◆ WORK TO COMPLETE
Your task is to restate exactly the lines from the one holding "Green dutch oven" to the end of the entries below, inclusive.

Start of GIVEN DATA

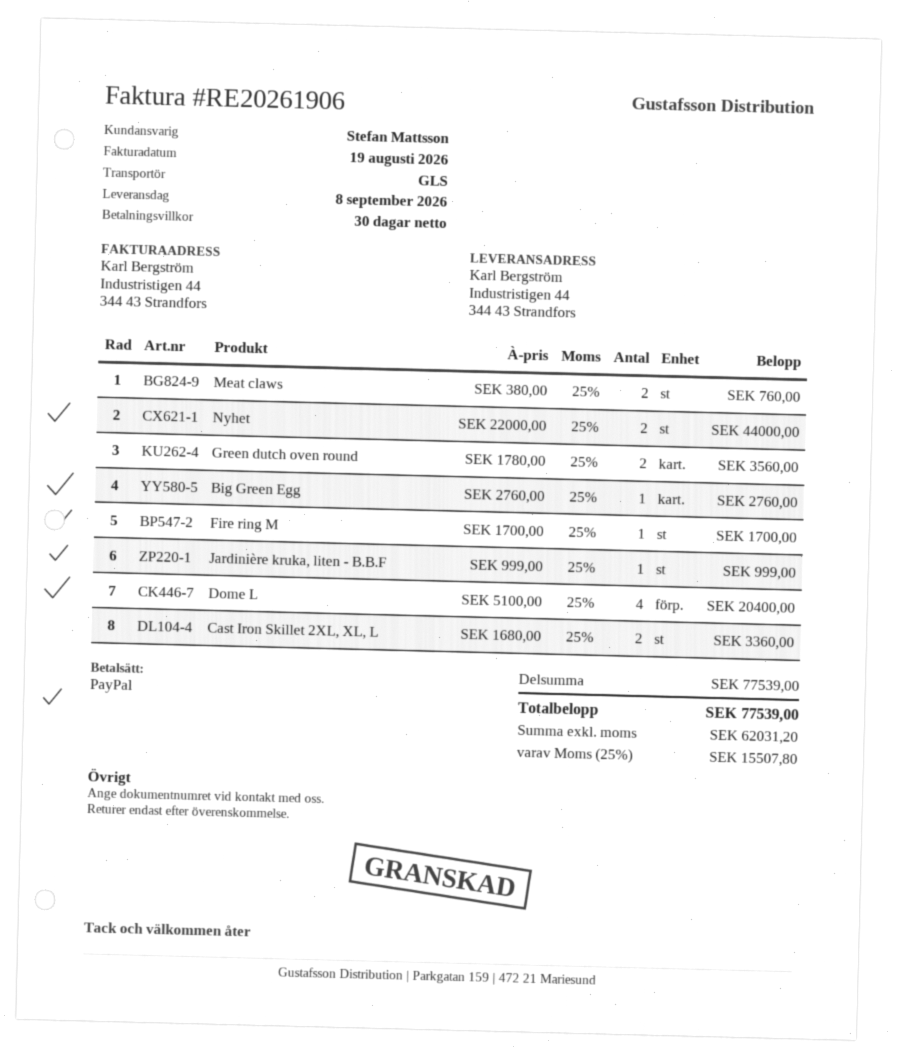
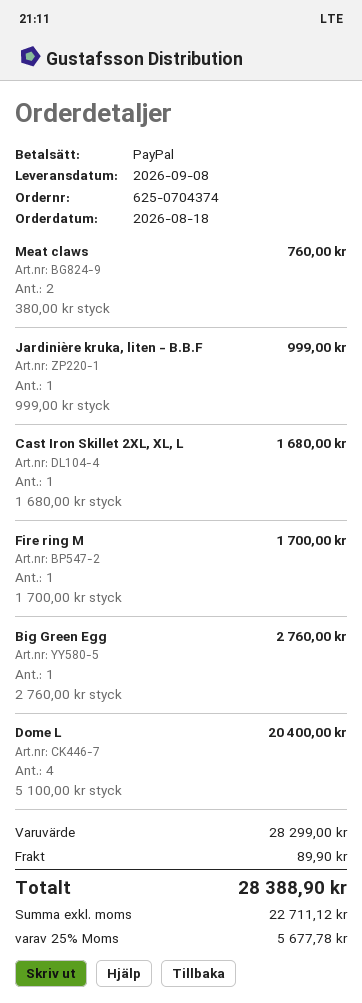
Nyhet: 2 x 22000.00 = 44000.00 -> none
Green dutch oven round: 2 x 1780.00 = 3560.00 -> none
Cast Iron Skillet 2XL, XL, L: 2 x 1680.00 = 3360.00 -> 1 x 1680.00 = 1680.00
subtotal: 77539.00 -> 28299.00
shipping: none -> 89.90
net: 62031.20 -> 22711.12
tax: 25% = 15507.80 -> 25% = 5677.78
total: 77539.00 -> 28388.90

End of GIVEN DATA

◆ EXERCISE RESPONSE
Green dutch oven round: 2 x 1780.00 = 3560.00 -> none
Cast Iron Skillet 2XL, XL, L: 2 x 1680.00 = 3360.00 -> 1 x 1680.00 = 1680.00
subtotal: 77539.00 -> 28299.00
shipping: none -> 89.90
net: 62031.20 -> 22711.12
tax: 25% = 15507.80 -> 25% = 5677.78
total: 77539.00 -> 28388.90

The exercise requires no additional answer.